▶ AIM OF THE EXERCISE
Looking at the data, count the lines where the word "discount" occurs and answer with only the number.

______

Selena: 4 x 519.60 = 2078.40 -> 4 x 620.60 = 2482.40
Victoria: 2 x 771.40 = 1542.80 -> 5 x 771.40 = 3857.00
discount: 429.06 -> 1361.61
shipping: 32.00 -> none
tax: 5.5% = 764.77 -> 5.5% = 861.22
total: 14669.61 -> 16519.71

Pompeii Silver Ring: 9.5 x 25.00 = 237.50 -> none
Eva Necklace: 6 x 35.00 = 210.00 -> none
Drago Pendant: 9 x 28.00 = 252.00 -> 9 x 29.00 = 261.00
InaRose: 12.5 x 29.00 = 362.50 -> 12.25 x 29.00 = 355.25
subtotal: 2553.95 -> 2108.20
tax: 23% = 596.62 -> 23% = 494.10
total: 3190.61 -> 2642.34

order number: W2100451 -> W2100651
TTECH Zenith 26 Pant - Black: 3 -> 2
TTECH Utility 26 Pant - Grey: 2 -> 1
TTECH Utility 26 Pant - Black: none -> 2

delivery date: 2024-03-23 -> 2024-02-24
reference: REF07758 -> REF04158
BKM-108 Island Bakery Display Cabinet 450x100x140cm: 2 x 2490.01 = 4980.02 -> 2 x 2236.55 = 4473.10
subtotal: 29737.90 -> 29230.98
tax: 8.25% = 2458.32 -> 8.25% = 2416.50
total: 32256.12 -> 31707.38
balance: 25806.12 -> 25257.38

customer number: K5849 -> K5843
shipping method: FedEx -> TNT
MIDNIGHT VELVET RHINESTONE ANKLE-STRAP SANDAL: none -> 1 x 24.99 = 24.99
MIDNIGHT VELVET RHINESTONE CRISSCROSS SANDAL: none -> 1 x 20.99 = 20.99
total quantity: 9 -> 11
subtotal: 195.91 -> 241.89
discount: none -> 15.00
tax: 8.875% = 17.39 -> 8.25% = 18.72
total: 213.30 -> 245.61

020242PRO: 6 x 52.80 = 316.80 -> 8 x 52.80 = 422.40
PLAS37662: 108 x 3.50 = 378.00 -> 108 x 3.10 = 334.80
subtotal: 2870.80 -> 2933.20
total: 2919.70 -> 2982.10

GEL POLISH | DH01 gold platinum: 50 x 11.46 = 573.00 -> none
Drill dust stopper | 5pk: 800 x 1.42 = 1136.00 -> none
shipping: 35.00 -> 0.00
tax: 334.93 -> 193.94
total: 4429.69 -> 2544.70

______

▶ ANSWER SECTION
2